The pictures are to be dropped, and the records below are to be restated word for word.
━━━━━ Supplied material ━━━━━
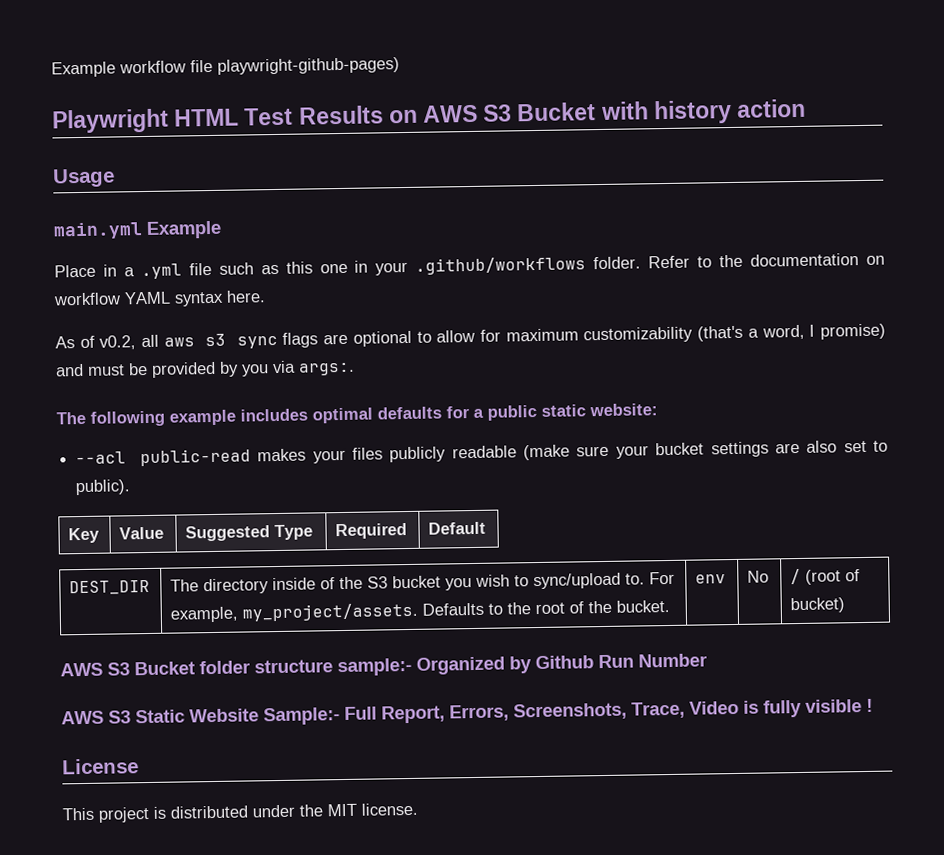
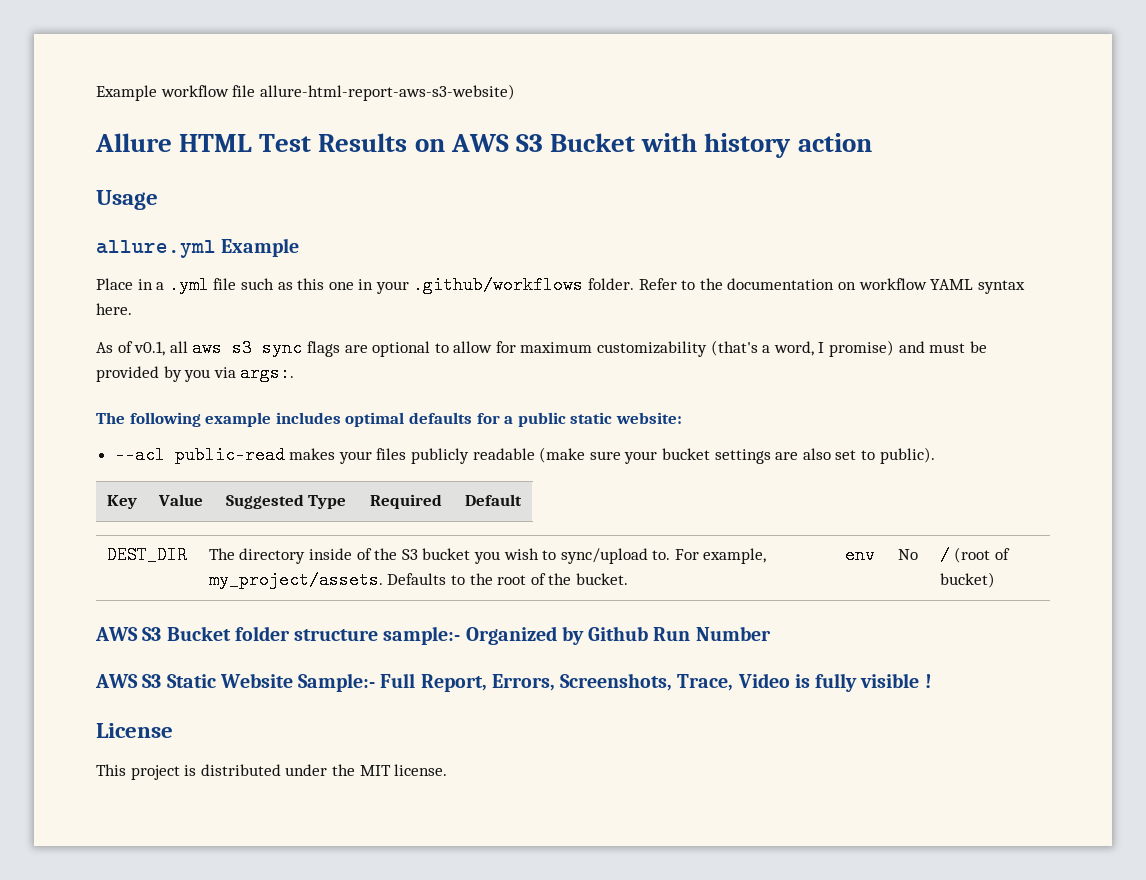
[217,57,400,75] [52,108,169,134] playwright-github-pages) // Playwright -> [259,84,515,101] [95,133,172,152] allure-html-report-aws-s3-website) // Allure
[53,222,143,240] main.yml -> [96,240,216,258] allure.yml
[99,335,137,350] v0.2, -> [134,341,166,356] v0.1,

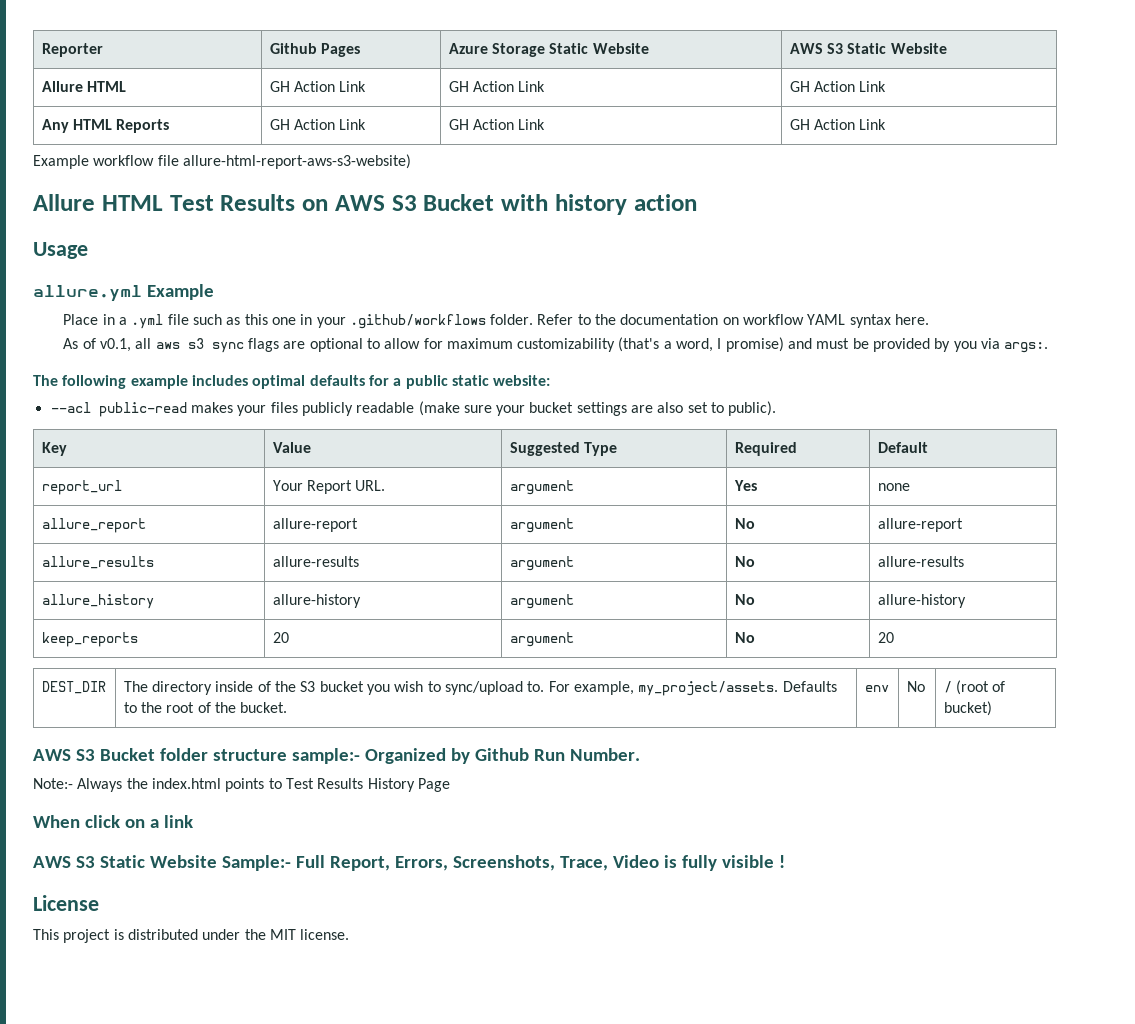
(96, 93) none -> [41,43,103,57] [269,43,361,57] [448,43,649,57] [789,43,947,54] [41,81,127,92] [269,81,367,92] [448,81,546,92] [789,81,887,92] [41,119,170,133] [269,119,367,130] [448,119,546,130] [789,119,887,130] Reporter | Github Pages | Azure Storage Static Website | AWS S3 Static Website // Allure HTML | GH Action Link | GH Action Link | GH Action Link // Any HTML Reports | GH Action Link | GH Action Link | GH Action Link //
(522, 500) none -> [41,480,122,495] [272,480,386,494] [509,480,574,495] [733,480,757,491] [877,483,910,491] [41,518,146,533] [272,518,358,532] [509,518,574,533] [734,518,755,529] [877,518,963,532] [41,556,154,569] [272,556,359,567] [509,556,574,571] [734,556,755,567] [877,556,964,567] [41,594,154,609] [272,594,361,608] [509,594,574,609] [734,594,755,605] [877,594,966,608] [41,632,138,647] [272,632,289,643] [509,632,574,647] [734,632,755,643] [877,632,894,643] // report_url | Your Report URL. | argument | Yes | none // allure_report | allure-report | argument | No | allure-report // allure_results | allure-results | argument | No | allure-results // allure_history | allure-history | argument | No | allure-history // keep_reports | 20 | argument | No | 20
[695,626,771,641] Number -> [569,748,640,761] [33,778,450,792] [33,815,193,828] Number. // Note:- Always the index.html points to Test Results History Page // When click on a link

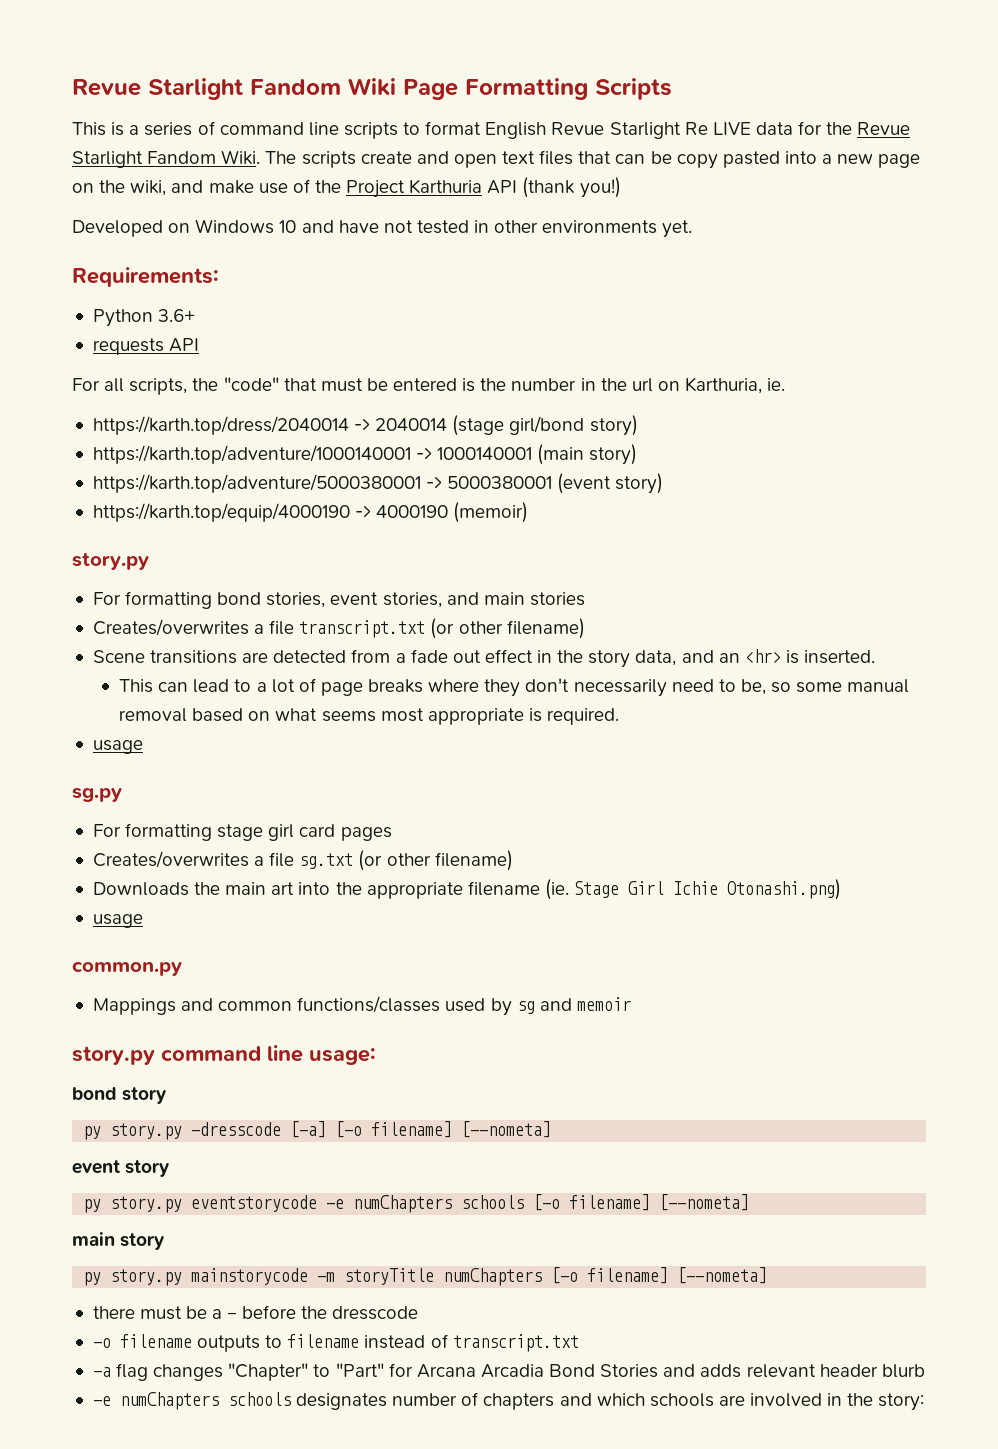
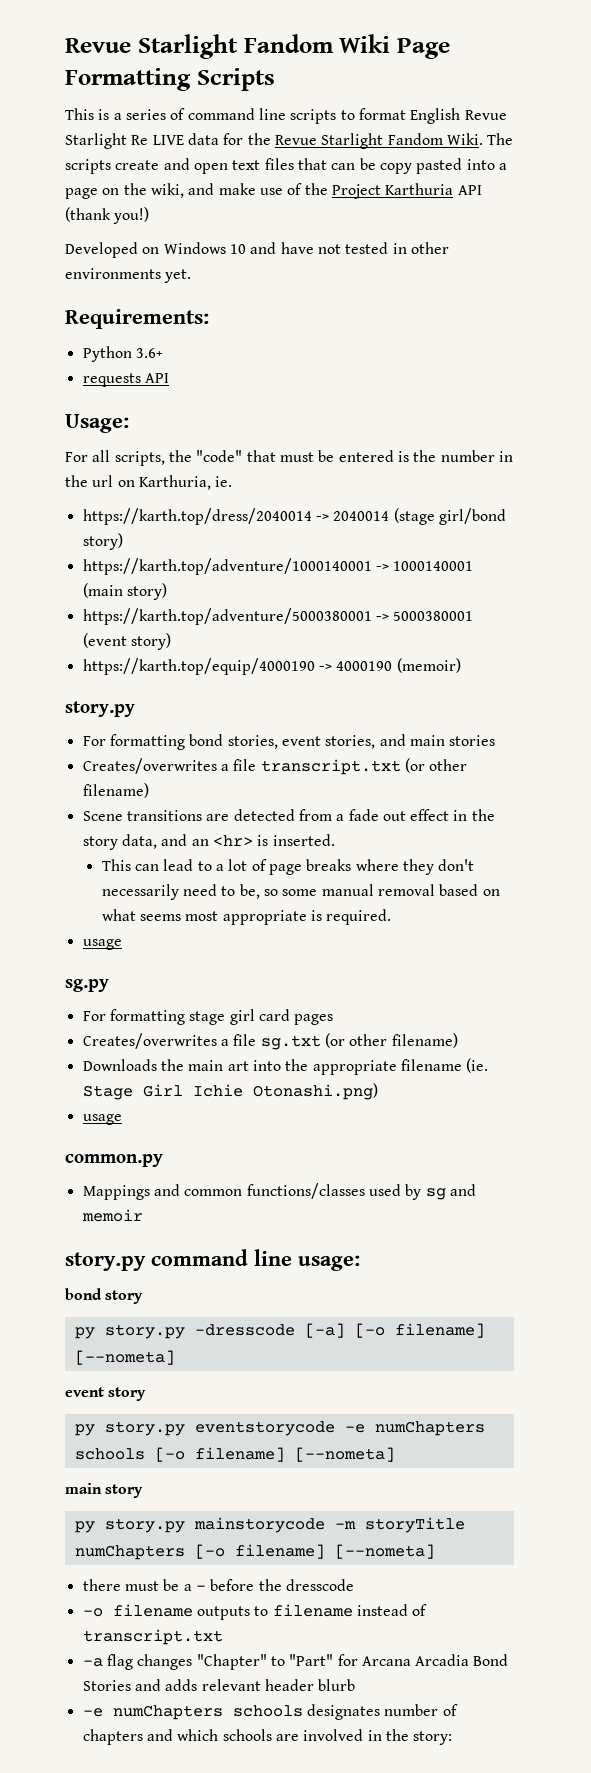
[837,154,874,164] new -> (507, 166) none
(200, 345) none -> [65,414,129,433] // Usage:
━━━━━
# Written answer
[217,57,400,75] [52,108,169,134] playwright-github-pages) // Playwright -> [259,84,515,101] [95,133,172,152] allure-html-report-aws-s3-website) // Allure
[53,222,143,240] main.yml -> [96,240,216,258] allure.yml
[99,335,137,350] v0.2, -> [134,341,166,356] v0.1,

(96, 93) none -> [41,43,103,57] [269,43,361,57] [448,43,649,57] [789,43,947,54] [41,81,127,92] [269,81,367,92] [448,81,546,92] [789,81,887,92] [41,119,170,133] [269,119,367,130] [448,119,546,130] [789,119,887,130] Reporter | Github Pages | Azure Storage Static Website | AWS S3 Static Website // Allure HTML | GH Action Link | GH Action Link | GH Action Link // Any HTML Reports | GH Action Link | GH Action Link | GH Action Link //
(522, 500) none -> [41,480,122,495] [272,480,386,494] [509,480,574,495] [733,480,757,491] [877,483,910,491] [41,518,146,533] [272,518,358,532] [509,518,574,533] [734,518,755,529] [877,518,963,532] [41,556,154,569] [272,556,359,567] [509,556,574,571] [734,556,755,567] [877,556,964,567] [41,594,154,609] [272,594,361,608] [509,594,574,609] [734,594,755,605] [877,594,966,608] [41,632,138,647] [272,632,289,643] [509,632,574,647] [734,632,755,643] [877,632,894,643] // report_url | Your Report URL. | argument | Yes | none // allure_report | allure-report | argument | No | allure-report // allure_results | allure-results | argument | No | allure-results // allure_history | allure-history | argument | No | allure-history // keep_reports | 20 | argument | No | 20
[695,626,771,641] Number -> [569,748,640,761] [33,778,450,792] [33,815,193,828] Number. // Note:- Always the index.html points to Test Results History Page // When click on a link

[837,154,874,164] new -> (507, 166) none
(200, 345) none -> [65,414,129,433] // Usage:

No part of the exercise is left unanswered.